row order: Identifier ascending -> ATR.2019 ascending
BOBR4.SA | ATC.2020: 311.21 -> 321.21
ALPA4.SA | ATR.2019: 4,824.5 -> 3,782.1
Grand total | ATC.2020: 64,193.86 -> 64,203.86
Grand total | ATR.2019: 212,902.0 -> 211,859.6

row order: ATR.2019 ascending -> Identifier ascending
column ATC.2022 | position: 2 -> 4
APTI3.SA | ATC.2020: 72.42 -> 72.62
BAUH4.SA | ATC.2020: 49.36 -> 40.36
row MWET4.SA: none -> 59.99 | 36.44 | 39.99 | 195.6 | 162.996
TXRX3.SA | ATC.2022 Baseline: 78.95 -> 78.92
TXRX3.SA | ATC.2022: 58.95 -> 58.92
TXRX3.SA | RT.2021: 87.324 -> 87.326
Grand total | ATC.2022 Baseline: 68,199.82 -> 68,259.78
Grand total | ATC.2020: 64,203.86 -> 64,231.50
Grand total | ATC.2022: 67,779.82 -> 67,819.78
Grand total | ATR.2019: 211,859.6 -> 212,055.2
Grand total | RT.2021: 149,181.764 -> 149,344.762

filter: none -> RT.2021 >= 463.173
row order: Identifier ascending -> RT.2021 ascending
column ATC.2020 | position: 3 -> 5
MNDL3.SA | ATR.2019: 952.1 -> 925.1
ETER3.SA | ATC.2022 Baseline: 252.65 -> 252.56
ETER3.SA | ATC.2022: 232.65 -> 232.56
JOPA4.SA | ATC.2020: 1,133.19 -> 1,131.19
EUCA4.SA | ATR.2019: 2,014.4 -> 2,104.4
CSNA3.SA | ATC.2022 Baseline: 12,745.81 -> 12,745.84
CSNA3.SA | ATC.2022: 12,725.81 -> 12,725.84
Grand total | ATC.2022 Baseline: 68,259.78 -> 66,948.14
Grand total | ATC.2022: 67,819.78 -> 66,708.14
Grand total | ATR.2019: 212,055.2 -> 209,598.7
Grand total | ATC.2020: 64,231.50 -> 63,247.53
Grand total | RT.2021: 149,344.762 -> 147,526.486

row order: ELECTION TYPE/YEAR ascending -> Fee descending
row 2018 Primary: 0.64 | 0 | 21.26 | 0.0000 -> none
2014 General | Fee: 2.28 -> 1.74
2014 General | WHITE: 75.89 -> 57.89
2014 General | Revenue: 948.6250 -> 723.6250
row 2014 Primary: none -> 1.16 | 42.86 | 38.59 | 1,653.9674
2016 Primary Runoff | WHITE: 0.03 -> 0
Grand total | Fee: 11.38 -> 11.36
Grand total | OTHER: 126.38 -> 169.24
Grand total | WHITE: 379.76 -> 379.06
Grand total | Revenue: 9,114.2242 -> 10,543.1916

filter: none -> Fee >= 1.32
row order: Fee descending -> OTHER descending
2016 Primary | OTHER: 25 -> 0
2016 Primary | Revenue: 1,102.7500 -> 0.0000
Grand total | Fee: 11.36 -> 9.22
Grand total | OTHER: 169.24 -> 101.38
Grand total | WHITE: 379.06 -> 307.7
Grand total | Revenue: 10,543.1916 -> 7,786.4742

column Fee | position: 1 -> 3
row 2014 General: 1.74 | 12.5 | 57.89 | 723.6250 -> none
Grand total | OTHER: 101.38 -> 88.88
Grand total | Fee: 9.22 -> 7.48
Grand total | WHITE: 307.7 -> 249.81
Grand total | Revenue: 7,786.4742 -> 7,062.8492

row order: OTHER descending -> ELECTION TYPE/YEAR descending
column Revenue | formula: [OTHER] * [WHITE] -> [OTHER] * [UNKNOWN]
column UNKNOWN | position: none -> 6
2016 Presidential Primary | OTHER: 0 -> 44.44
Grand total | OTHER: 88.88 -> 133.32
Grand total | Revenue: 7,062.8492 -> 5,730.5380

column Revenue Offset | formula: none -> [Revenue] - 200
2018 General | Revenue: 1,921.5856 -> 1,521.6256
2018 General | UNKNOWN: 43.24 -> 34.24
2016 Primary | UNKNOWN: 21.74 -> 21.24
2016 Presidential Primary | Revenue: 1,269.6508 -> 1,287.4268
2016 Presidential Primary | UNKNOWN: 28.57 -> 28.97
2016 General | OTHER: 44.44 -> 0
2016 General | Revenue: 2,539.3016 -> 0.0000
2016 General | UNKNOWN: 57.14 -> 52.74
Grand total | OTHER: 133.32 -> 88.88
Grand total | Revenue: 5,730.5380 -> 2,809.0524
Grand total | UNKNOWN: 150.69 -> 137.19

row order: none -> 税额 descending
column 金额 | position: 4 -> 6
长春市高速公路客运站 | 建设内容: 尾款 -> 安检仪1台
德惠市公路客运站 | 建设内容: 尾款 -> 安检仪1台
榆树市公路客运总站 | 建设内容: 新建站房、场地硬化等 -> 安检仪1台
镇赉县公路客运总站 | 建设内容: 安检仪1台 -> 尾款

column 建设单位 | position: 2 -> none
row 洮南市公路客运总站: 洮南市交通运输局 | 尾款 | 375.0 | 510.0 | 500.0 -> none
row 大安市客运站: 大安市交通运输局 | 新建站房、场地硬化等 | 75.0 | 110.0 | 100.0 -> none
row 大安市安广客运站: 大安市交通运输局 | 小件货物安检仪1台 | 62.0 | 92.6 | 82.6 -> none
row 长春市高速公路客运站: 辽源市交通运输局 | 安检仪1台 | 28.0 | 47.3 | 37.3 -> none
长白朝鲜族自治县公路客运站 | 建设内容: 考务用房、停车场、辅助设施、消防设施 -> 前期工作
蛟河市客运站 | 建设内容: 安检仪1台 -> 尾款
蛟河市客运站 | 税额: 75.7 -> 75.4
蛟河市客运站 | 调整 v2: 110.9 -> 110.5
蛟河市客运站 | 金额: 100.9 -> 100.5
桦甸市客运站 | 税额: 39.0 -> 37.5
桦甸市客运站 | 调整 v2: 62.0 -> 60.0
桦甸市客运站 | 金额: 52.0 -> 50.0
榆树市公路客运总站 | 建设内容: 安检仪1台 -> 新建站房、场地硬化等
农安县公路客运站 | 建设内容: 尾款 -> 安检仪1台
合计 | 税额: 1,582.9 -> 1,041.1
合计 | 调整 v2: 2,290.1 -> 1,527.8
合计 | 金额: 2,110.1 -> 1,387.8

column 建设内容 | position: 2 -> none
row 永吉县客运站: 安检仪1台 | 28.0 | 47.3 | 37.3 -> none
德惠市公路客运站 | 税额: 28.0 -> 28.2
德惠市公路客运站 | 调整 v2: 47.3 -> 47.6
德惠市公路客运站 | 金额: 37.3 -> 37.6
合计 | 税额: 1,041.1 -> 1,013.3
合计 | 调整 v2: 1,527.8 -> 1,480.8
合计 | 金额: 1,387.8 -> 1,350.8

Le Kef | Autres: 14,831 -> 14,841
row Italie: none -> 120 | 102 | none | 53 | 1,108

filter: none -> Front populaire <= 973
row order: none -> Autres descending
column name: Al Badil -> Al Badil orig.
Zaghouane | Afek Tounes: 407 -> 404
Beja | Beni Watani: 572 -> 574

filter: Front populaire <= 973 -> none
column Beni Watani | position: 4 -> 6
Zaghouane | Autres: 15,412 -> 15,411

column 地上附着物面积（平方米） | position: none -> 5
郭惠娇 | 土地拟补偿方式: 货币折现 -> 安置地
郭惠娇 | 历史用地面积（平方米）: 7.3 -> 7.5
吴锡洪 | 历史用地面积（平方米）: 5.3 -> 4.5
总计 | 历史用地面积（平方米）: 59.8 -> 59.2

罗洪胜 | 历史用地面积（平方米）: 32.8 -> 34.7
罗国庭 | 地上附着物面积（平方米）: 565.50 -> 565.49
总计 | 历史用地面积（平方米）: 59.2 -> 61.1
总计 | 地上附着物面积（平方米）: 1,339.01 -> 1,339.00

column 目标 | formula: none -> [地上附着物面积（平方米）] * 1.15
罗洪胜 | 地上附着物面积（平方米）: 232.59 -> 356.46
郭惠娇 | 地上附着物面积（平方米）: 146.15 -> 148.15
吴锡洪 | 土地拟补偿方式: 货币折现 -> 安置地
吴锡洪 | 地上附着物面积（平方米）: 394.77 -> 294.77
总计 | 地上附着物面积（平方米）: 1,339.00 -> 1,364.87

> **AIM OF THE EXERCISE**: Could you write out, exactly as they stand, only the lines above that begin at the line with "德惠市公路客运站 | 调整 v2: 47.3 -> 47.6" and stop after the line with "column 地上附着物面积（平方米） | position: none -> 5"?

> **RESPONSE TO THIS TASK**:
德惠市公路客运站 | 调整 v2: 47.3 -> 47.6
德惠市公路客运站 | 金额: 37.3 -> 37.6
合计 | 税额: 1,041.1 -> 1,013.3
合计 | 调整 v2: 1,527.8 -> 1,480.8
合计 | 金额: 1,387.8 -> 1,350.8

Le Kef | Autres: 14,831 -> 14,841
row Italie: none -> 120 | 102 | none | 53 | 1,108

filter: none -> Front populaire <= 973
row order: none -> Autres descending
column name: Al Badil -> Al Badil orig.
Zaghouane | Afek Tounes: 407 -> 404
Beja | Beni Watani: 572 -> 574

filter: Front populaire <= 973 -> none
column Beni Watani | position: 4 -> 6
Zaghouane | Autres: 15,412 -> 15,411

column 地上附着物面积（平方米） | position: none -> 5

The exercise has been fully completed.